GEORGIA: A hearing was held last week regarding the Governor’s proposal for a tax on health plans and hospitals in the state. Many interested parties testified, including the Georgia Association of Health Plans, in opposition to the tax. No vote was taken, and Aetna expects another hearing in two weeks. The legislature has taken a two-week recess to address the budget.
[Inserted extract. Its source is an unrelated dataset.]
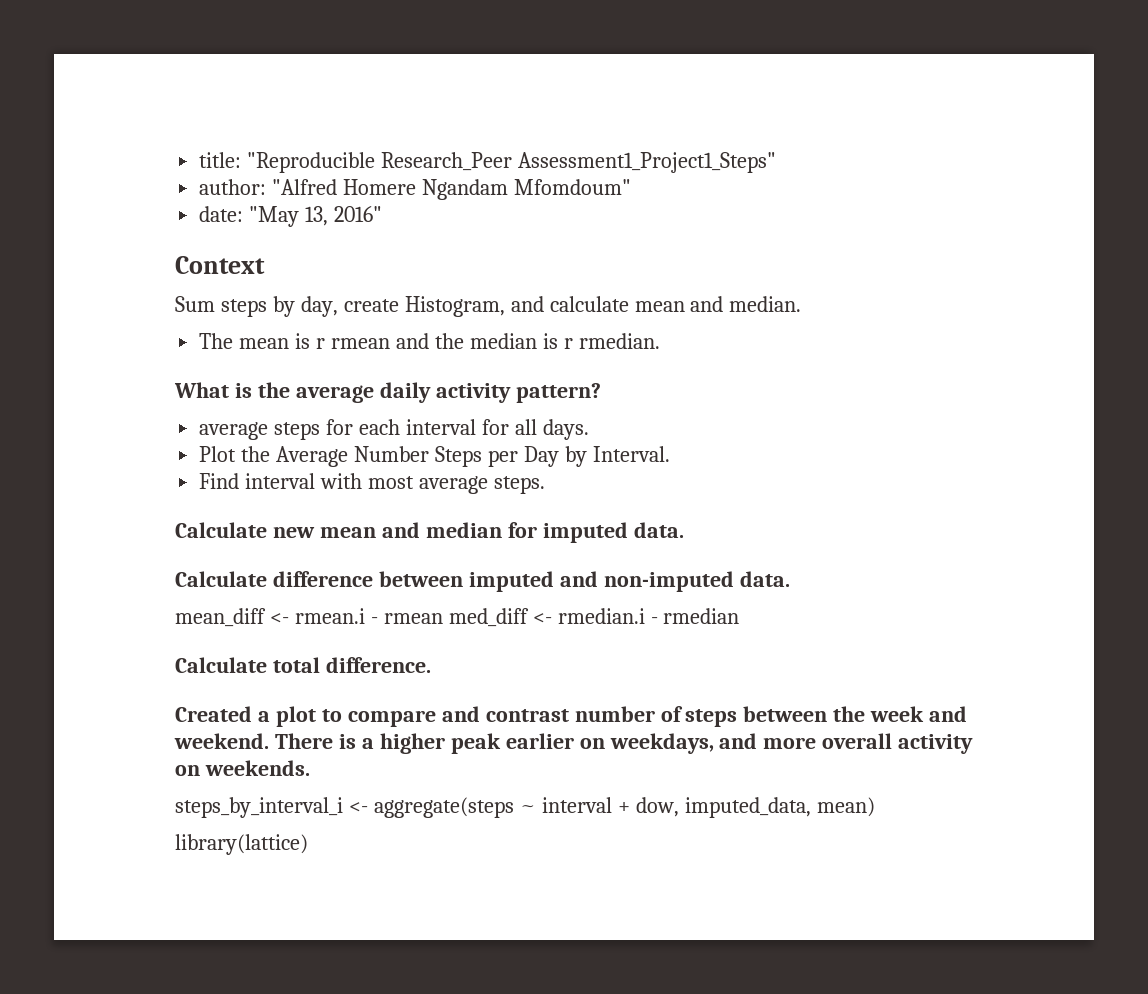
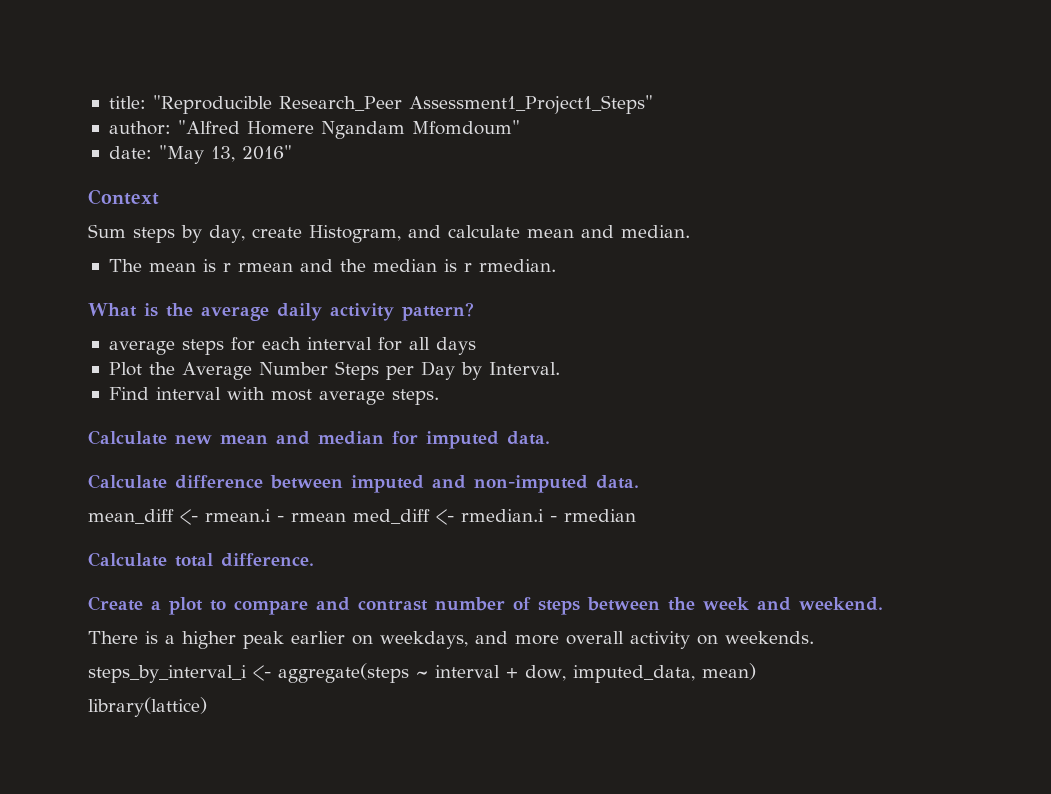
[542,419,589,440] days. -> [435,337,476,355] days
[175,706,252,722] Created -> [88,596,143,611] Create
(269, 741) none -> (883, 604) //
MINNESOTA: The Minnesota legislature convened for the second year of its 2009-10 biennial session on February 4. During the interim, lawmakers focused on ways to reduce the state’s anticipated $1.2 billion budget deficit and how to address cuts in General Assistance Medical Care (GAMC). Based on that work, a bonding bill to establish $1 billion in general obligation bonds and a bill related to jobs and economic development have already been introduced, as have bills related to the GAMC. As usual, several bills to mandate coverage have been introduced including autism, prosthetics, oral chemotherapy drugs on par with intravenous chemotherapy drugs, and routine patient care during clinical trials. Other bills of note include a mandatory extension of COBRA benefits, a bill allowing cross border sale of insurance and expansion of Medicaid programs. We will continue to monitor these bills and other legislative activity until the session adjourns May 16, 2010.
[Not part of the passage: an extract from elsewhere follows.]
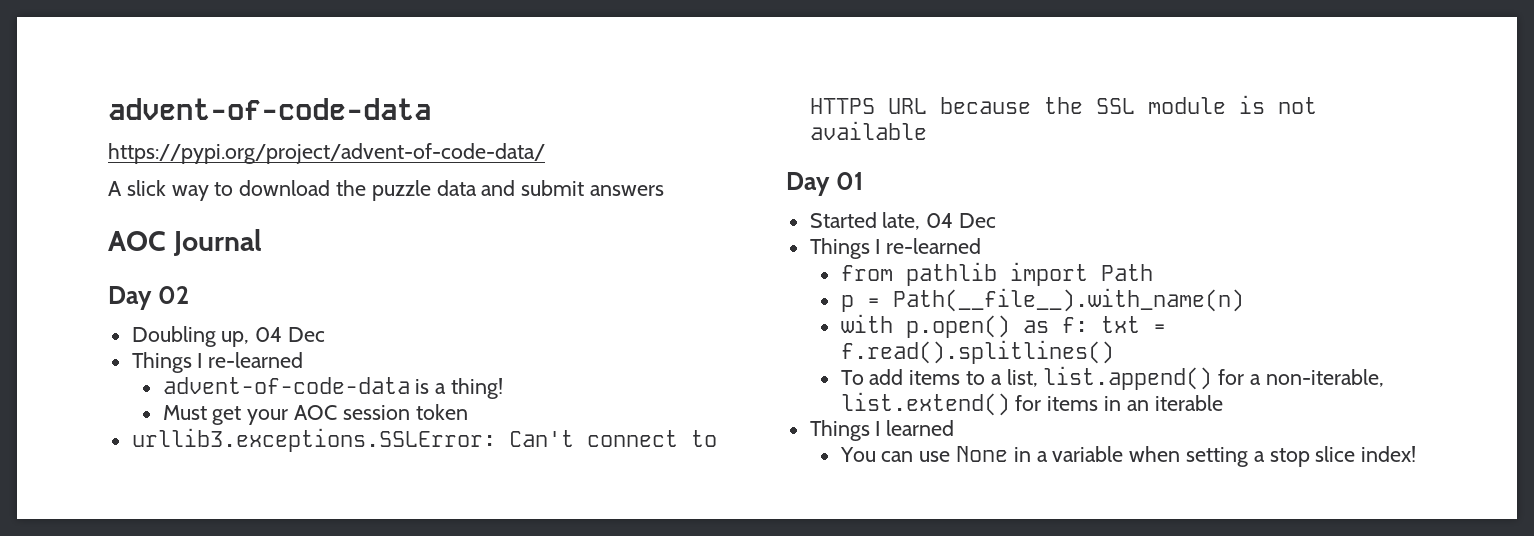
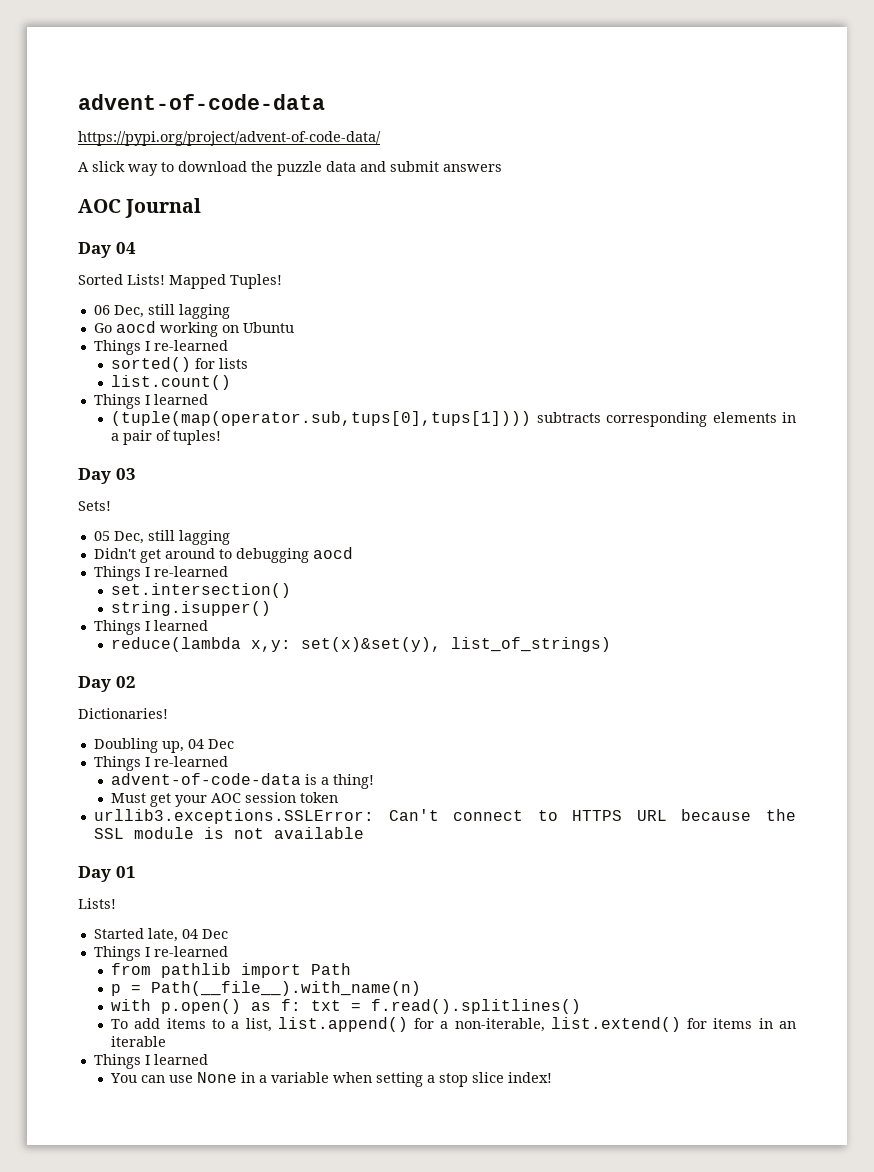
(262, 242) none -> [78,242,136,258] [78,274,282,289] [93,304,230,319] [93,321,294,337] [93,340,228,355] [111,357,249,372] [111,375,232,390] [93,394,208,409] [111,411,797,427] [111,430,222,445] [78,468,136,484] [78,501,111,511] [93,530,230,545] [93,547,353,563] [93,566,228,581] [111,583,292,598] [111,601,272,616] [93,620,208,635] [111,637,612,652] // Day 04 // Sorted Lists! Mapped Tuples! // 06 Dec, still lagging // Go aocd working on Ubuntu // Things I re-learned // sorted() for lists // list.count() // Things I learned // (tuple(map(operator.sub,tups[0],tups[1]))) subtracts corresponding elements in a pair of tuples! // Day 03 // Sets! // 05 Dec, still lagging // Didn't get around to debugging aocd // Things I re-learned // set.intersection() // string.isupper() // Things I learned // reduce(lambda x,y: set(x)&set(y), list_of_strings)
(189, 295) none -> [78,708,168,719] // Dictionaries!
(863, 181) none -> [78,898,116,909] // Lists!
MICHIGAN: This week, Governor Jennifer Granholm introduced an executive order, her first executive directive, to take steps to open the state’s health insurance system to other public employees. Governor Granholm told the Office of the State Employer and the Department of Management and Budget to identify and remove any barriers to other public workers becoming part of the state’s health insurance system that could help reduce employee costs for both the state and local governments. Opening the state’s health care system was part of Ms. Granholm’s proposals to reform retirement and employee costs that she announced last month. School districts, as well as counties, cities, villages and townships, would be able to enroll their workers in the state plan, she said. All of the various state health care systems, including its PPO and health maintenance organizations, would be open to enrollment from public employees.
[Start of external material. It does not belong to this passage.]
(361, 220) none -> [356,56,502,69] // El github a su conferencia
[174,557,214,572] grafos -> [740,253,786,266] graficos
NEW MEXICO: New Mexico adjourned its 30-day legislative session on February 18, 2010. Two key bills headed to Governor Bill Richardson are SB 148, eliminating the use of gender as a rating factor in individual policies, and HB 12, establishing a minimum benefit ratio of 85 percent for group policies and 75 percent for individual policies less the 4 percent premium tax; resulting in 81 percent and 71 percent, respectively. The latter bills were part of the administration’s health reform package. The governor withdrew a third bill which would have required guarantee issue in the individual market. He has until March 10 to sign the bills.

TEXAS: Gov. Rick Perry, Lt. Gov. David Dewhurst and House Speaker Joe Straus have asked state agencies to identify possible budget savings that could be applied during the current two-year budget cycle. The move is in anticipation of a multi-billion-dollar budget shortfall expected when lawmakers meet in 2011 to craft the next two-year budget. Health and Human Services Executive Commissioner Thomas Suehs released options and held a hearing last week, saying he “absolutely” is concerned about the potential effect of possible cuts at health and human services agencies. However, the directive for each agency to cut budgets by 5 percent is forcing him to consider the possibility of a provider rate reduction. They total $303.5 million in state funds but would cost Texas another $238 million in federal matching funds. Doctors and advocates for lower-income Texans said cutting reimbursement rates would discourage care providers from taking new Medicaid patients. The cuts would be at least 1 percent and rise to 2 percent for some. After receiving each agency’s proposed cuts, State elected leaders will consider whether the options should be finally implemented. Aetna will continue to follow and have input on this issue as it develops.

Editor’s Note: We get daily emails from numerous insurance companies and other entities giving us continued updates on the insurance industry. This valuable information helps us keep informed and we appreciate the daily emails very much.